------ Provided data ------
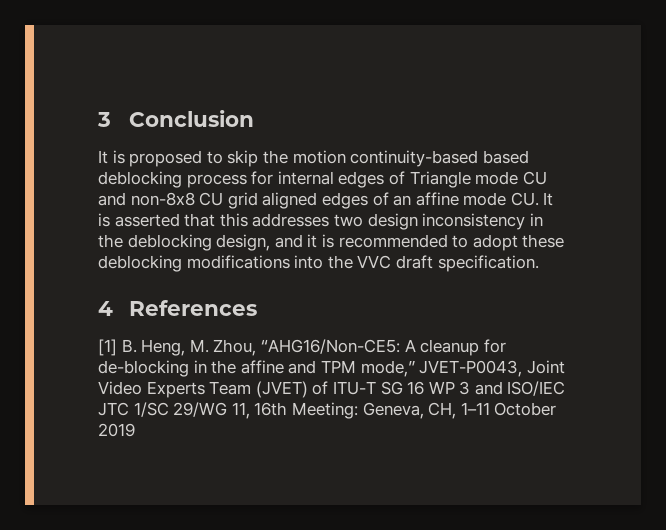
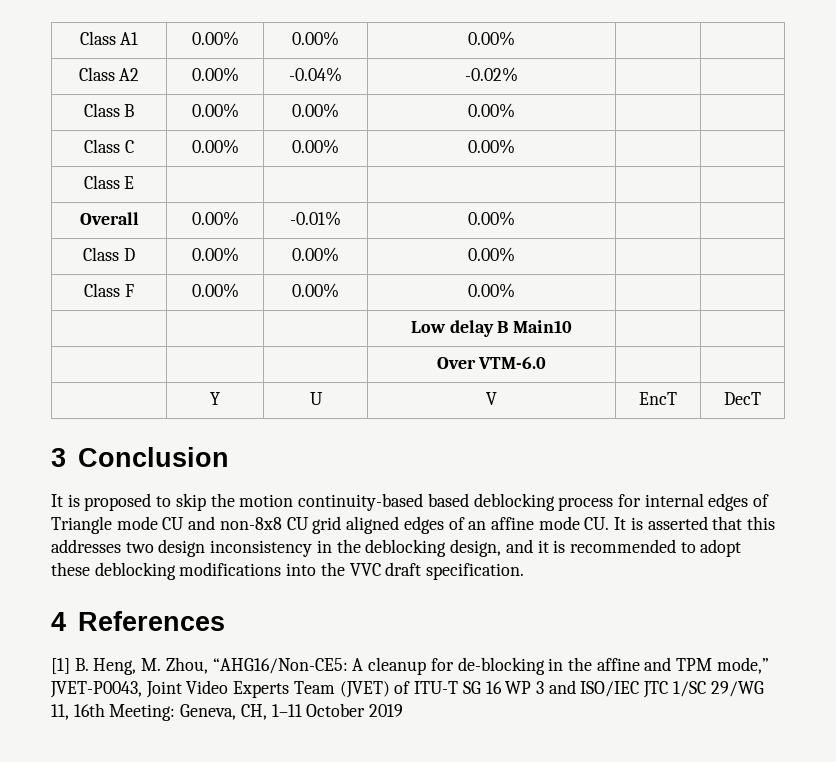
+ Class A1 | 0.00% | 0.00% | 0.00% | |
+ Class A2 | 0.00% | -0.04% | -0.02% | |
+ Class B | 0.00% | 0.00% | 0.00% | |
+ Class C | 0.00% | 0.00% | 0.00% | |
+ Class E | | | | |
+ Overall | 0.00% | -0.01% | 0.00% | |
+ Class D | 0.00% | 0.00% | 0.00% | |
+ Class F | 0.00% | 0.00% | 0.00% | |
+ | | | Low delay B Main10 | |
+ | | | Over VTM-6.0 | |
+ | Y | U | V | EncT | DecT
------
- [Exercise directions]: The answer is to be the lines from the one holding "-0.01% | 0.00% | |" through the end of the data above, transcribed character for character, both ends included.

- [Task solution]:
+ Overall | 0.00% | -0.01% | 0.00% | |
+ Class D | 0.00% | 0.00% | 0.00% | |
+ Class F | 0.00% | 0.00% | 0.00% | |
+ | | | Low delay B Main10 | |
+ | | | Over VTM-6.0 | |
+ | Y | U | V | EncT | DecT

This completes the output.